▶ [Task description] Transcribe the listing below exactly, leaving out each image.

▶ [Data provided]
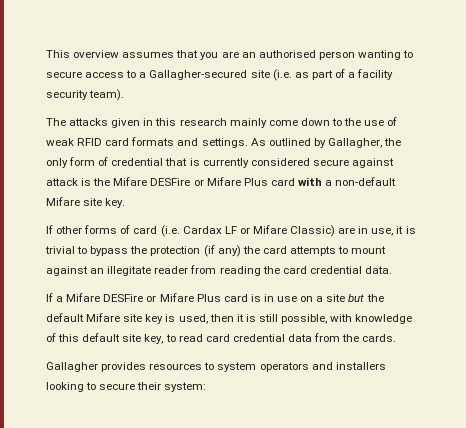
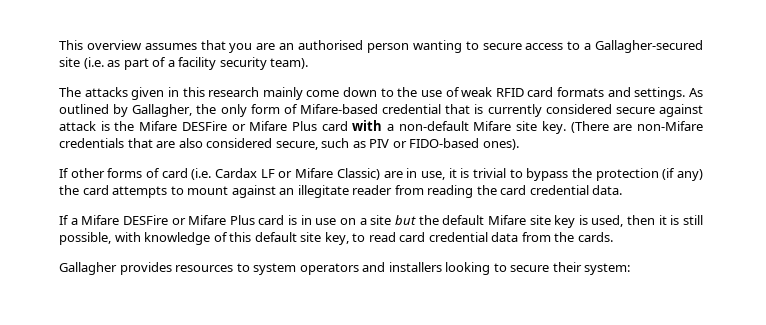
(109, 161) none -> [300,104,378,114] Mifare-based
(126, 203) none -> [570,121,703,133] [59,138,519,150] (There are non-Mifare credentials that are also considered secure, such as PIV or FIDO-based ones).

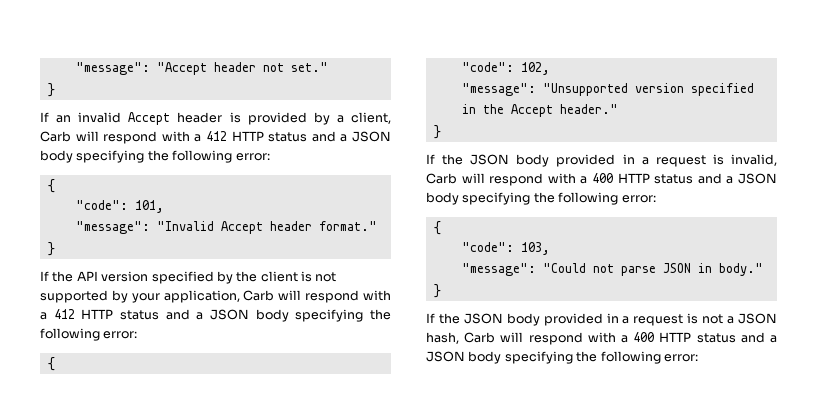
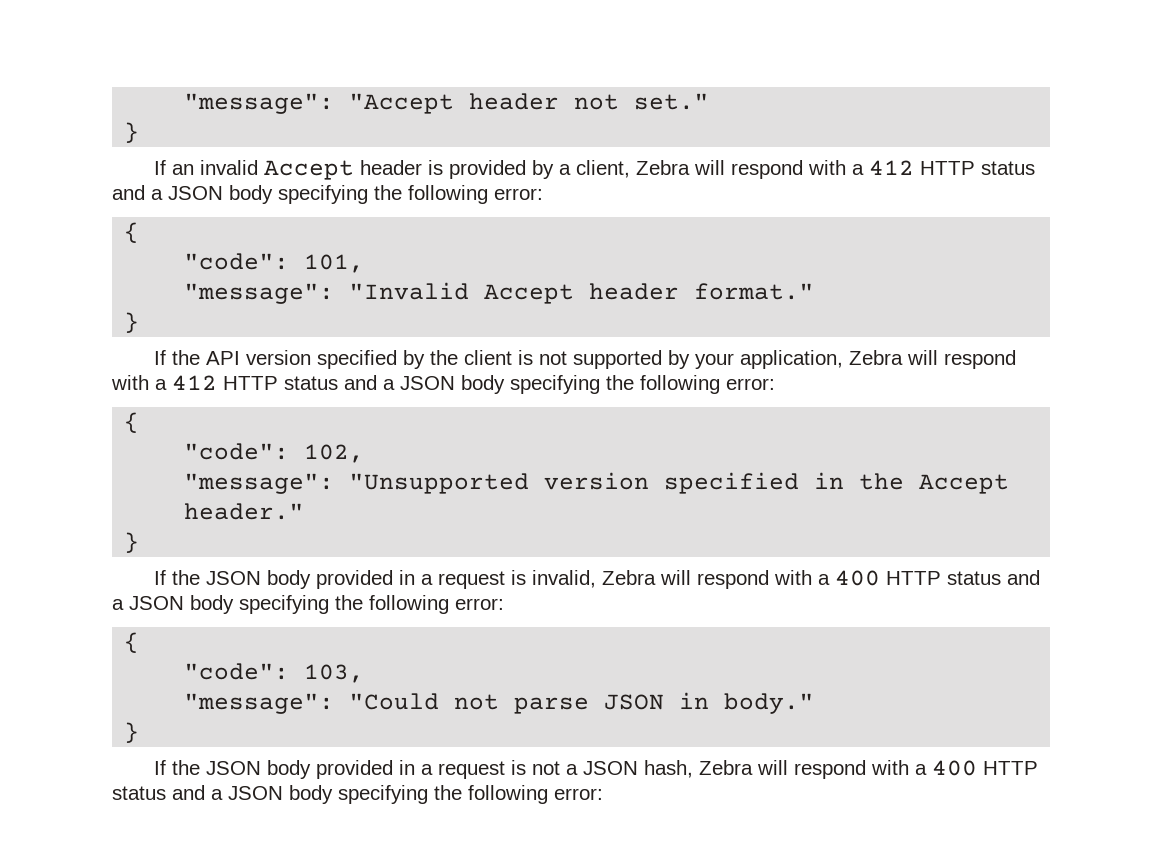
[40,131,71,142] Carb -> [636,160,691,175] Zebra
[243,290,275,301] Carb -> [849,350,904,365] Zebra
[426,173,457,184] Carb -> [602,570,657,585] Zebra
[464,332,496,343] Carb -> [699,760,754,775] Zebra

▶ [Response to the task]
(109, 161) none -> [300,104,378,114] Mifare-based
(126, 203) none -> [570,121,703,133] [59,138,519,150] (There are non-Mifare credentials that are also considered secure, such as PIV or FIDO-based ones).

[40,131,71,142] Carb -> [636,160,691,175] Zebra
[243,290,275,301] Carb -> [849,350,904,365] Zebra
[426,173,457,184] Carb -> [602,570,657,585] Zebra
[464,332,496,343] Carb -> [699,760,754,775] Zebra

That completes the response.